* _GIVEN DATA_
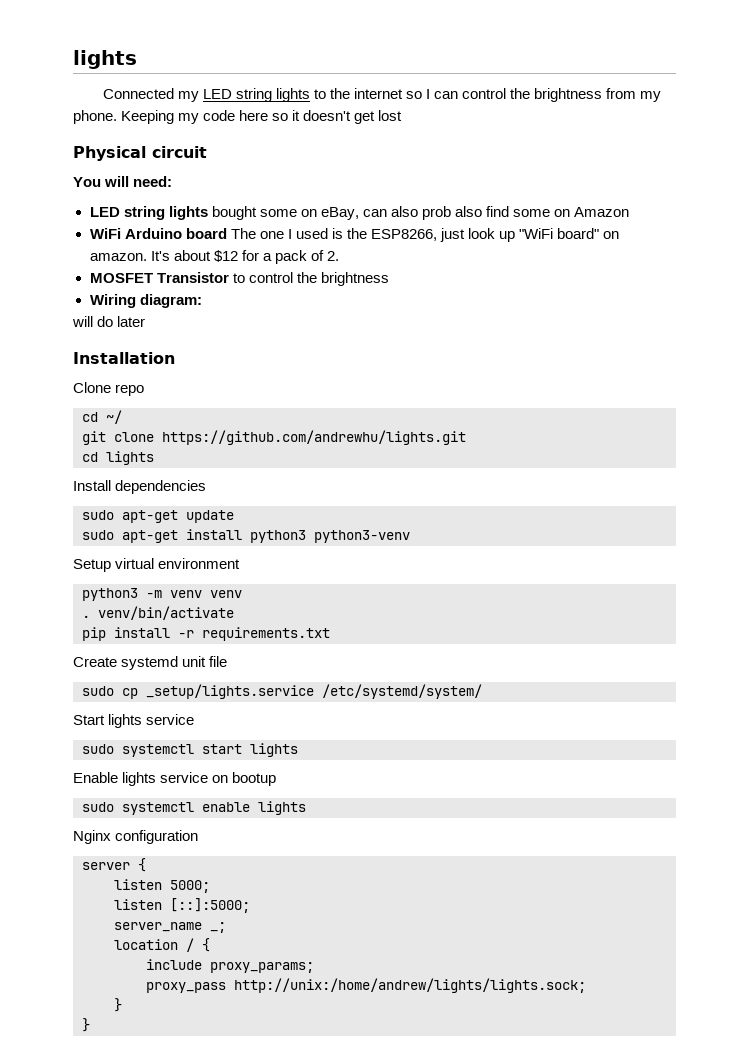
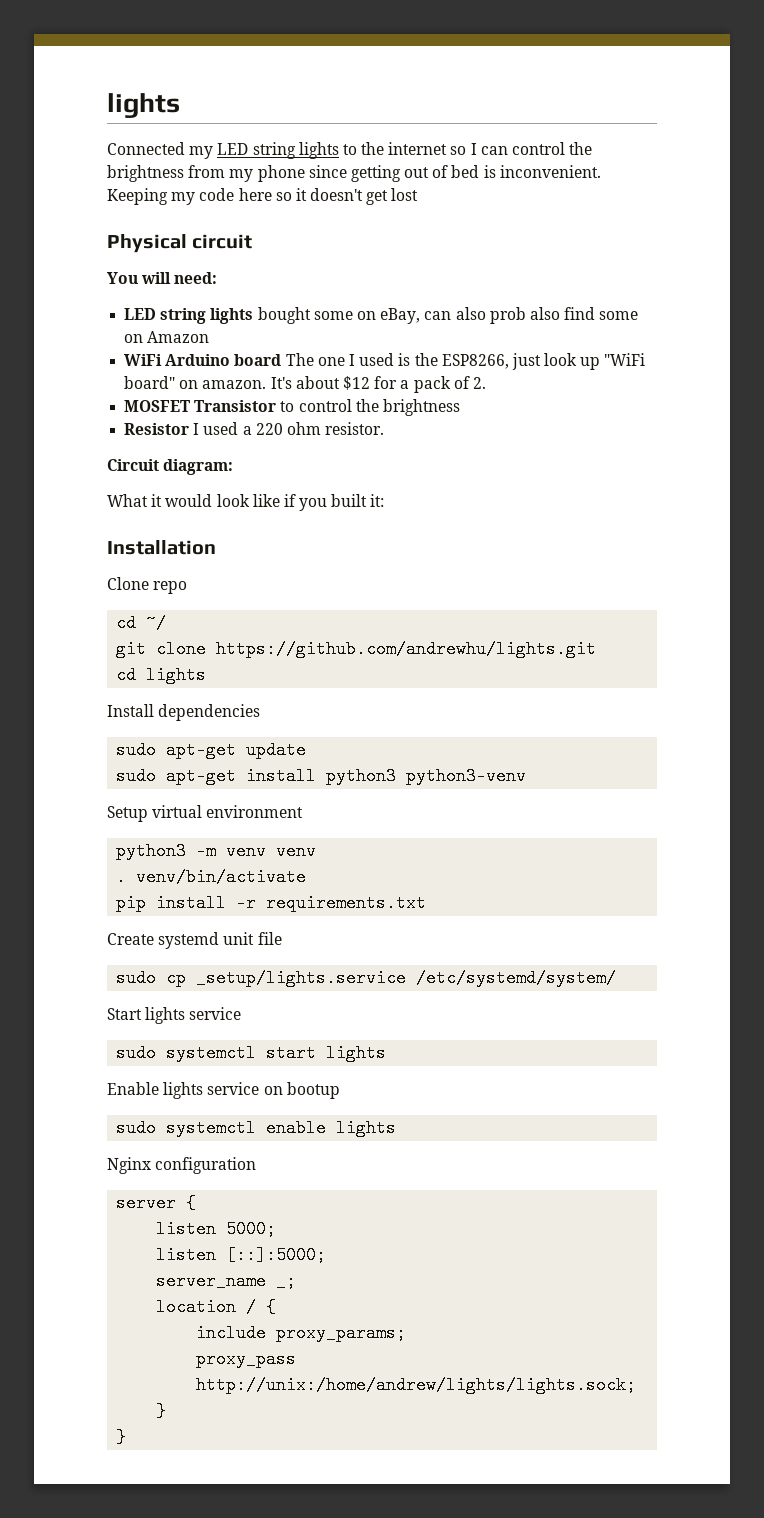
[73,110,117,124] phone. -> [257,165,601,182] phone since getting out of bed is inconvenient.
[89,294,202,308] [72,316,146,327] Wiring diagram: // will do later -> [124,422,385,435] [107,459,234,475] [107,494,385,511] Resistor I used a 220 ohm resistor. // Circuit diagram: // What it would look like if you built it:

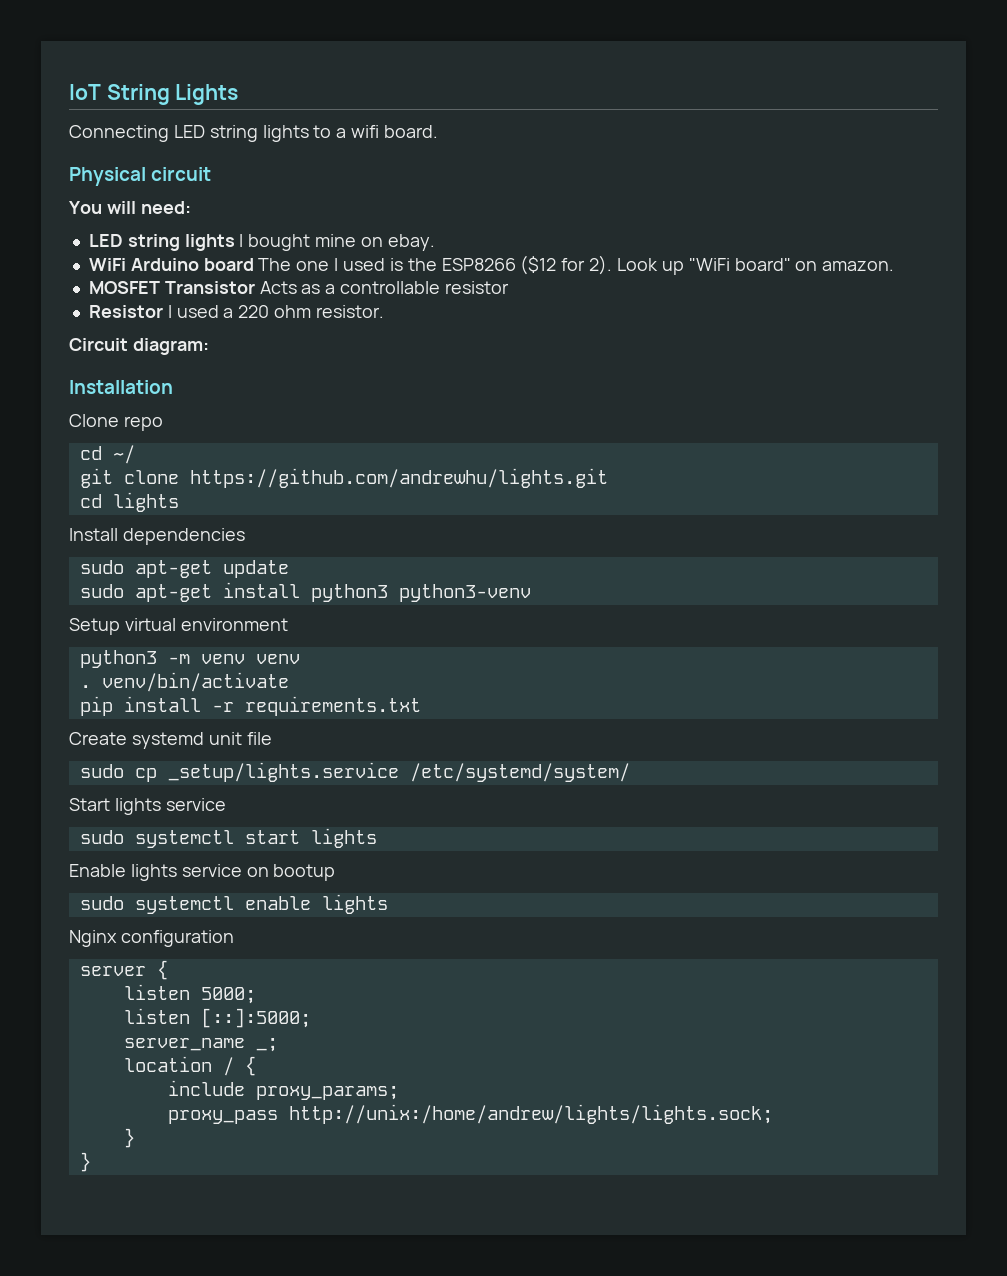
[107,93,180,118] [107,142,593,159] [107,165,601,182] [107,188,419,205] lights // Connected my LED string lights to the internet so I can control the brightness from my phone since getting out of bed is inconvenient. Keeping my code here so it doesn't get lost -> [69,84,239,105] [69,125,439,142] IoT String Lights // Connecting LED string lights to a wifi board.
[257,307,639,324] [124,331,210,343] bought some on eBay, can also prob also find some on Amazon -> [239,234,435,251] I bought mine on ebay.
[441,353,578,370] ESP8266, just look -> [441,255,658,275] ESP8266 ($12 for 2). Look
[270,376,486,393] [124,399,460,416] It's about $12 for a pack of 2. // MOSFET Transistor to control the brightness -> [88,281,509,294] // MOSFET Transistor Acts as a controllable resistor
[107,494,385,511] // What it would look like if you built it: -> (209, 346) none

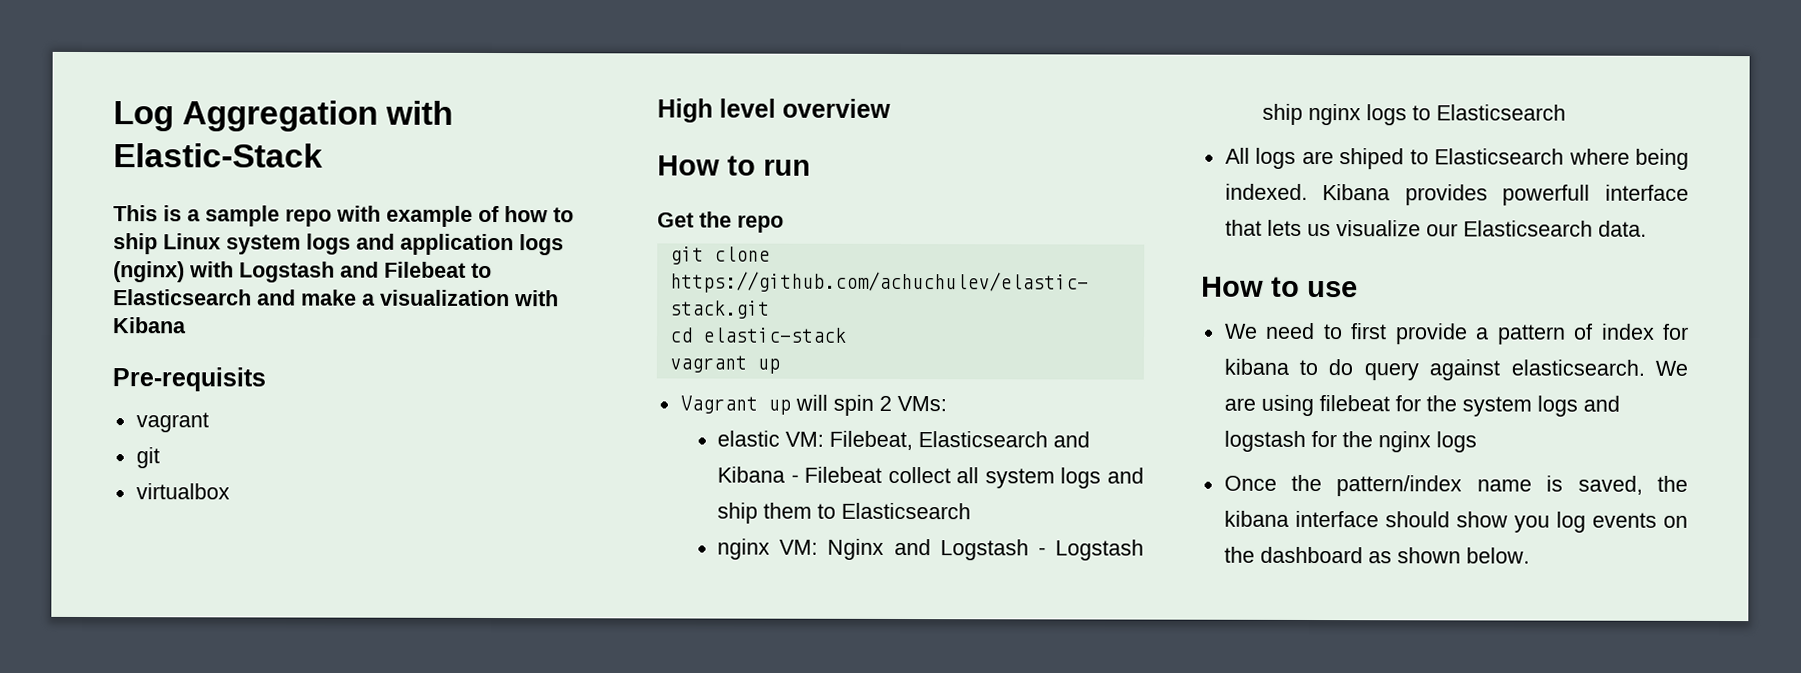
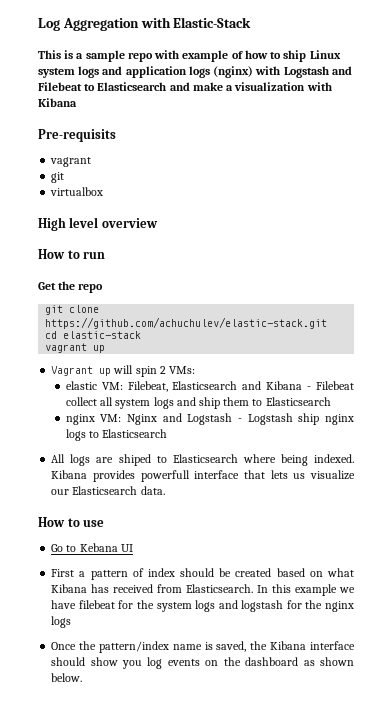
[1223,322,1689,345] [1223,358,1688,381] [1223,394,1314,417] We need to first provide a pattern of index for kibana to do query against elasticsearch. We are using -> [51,543,133,552] [51,568,354,580] [51,584,355,596] [51,600,77,609] Go to Kebana UI // First a pattern of index should be created based on what Kibana has received from Elasticsearch. In this example we have
[1223,510,1289,527] kibana -> [270,641,307,650] Kibana

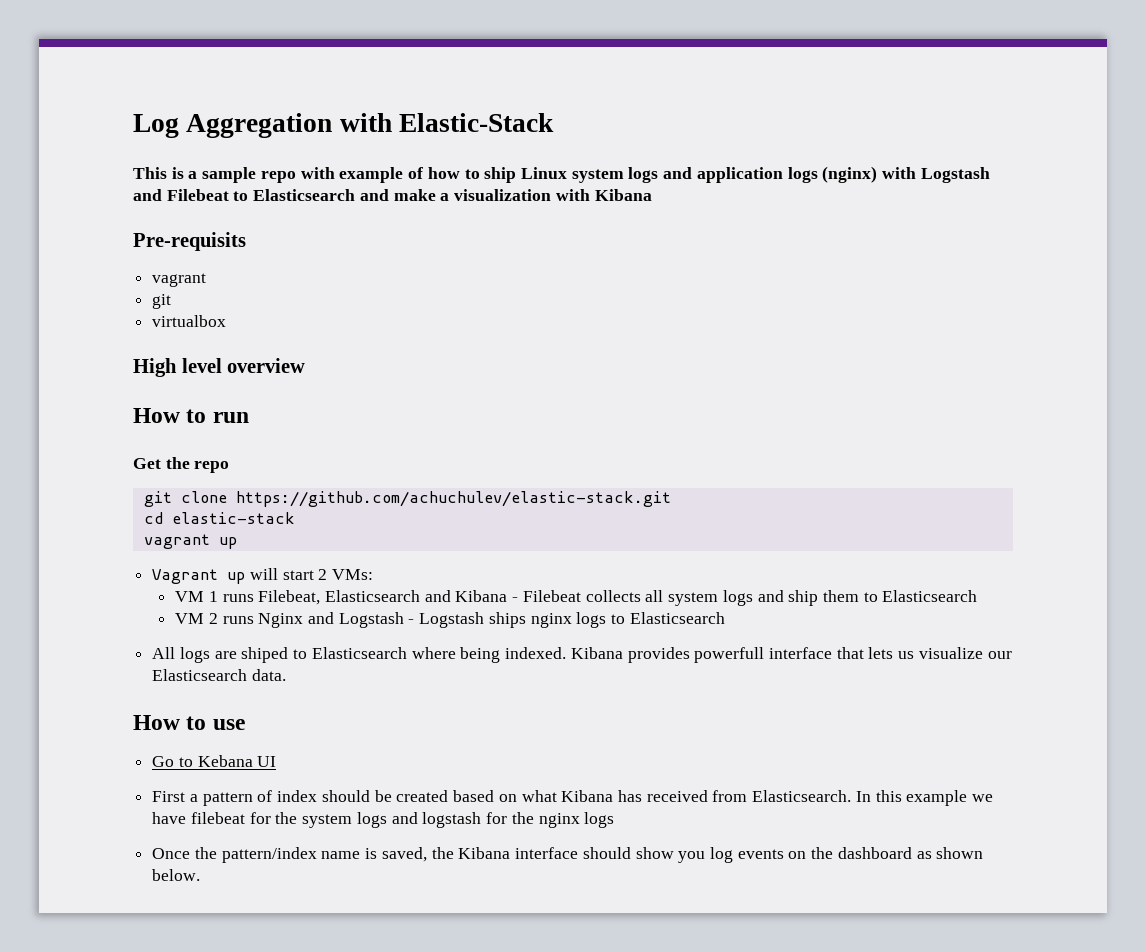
[135,366,157,377] spin -> [282,570,314,580] start
[65,381,123,390] elastic VM: -> [175,591,254,602] VM 1 runs
[65,397,97,406] collect -> [585,590,641,602] collects
[65,414,122,425] nginx VM: -> [175,613,254,624] VM 2 runs
[298,413,320,425] ship -> [488,612,526,628] ships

* _EXERCISE AIM_
Restate the data word for word from its first line through the line with "[441,353,578,370] ESP8266, just", leaving out any picture along the way.

* _EXERCISE SOLUTION_
[73,110,117,124] phone. -> [257,165,601,182] phone since getting out of bed is inconvenient.
[89,294,202,308] [72,316,146,327] Wiring diagram: // will do later -> [124,422,385,435] [107,459,234,475] [107,494,385,511] Resistor I used a 220 ohm resistor. // Circuit diagram: // What it would look like if you built it:

[107,93,180,118] [107,142,593,159] [107,165,601,182] [107,188,419,205] lights // Connected my LED string lights to the internet so I can control the brightness from my phone since getting out of bed is inconvenient. Keeping my code here so it doesn't get lost -> [69,84,239,105] [69,125,439,142] IoT String Lights // Connecting LED string lights to a wifi board.
[257,307,639,324] [124,331,210,343] bought some on eBay, can also prob also find some on Amazon -> [239,234,435,251] I bought mine on ebay.
[441,353,578,370] ESP8266, just look -> [441,255,658,275] ESP8266 ($12 for 2). Look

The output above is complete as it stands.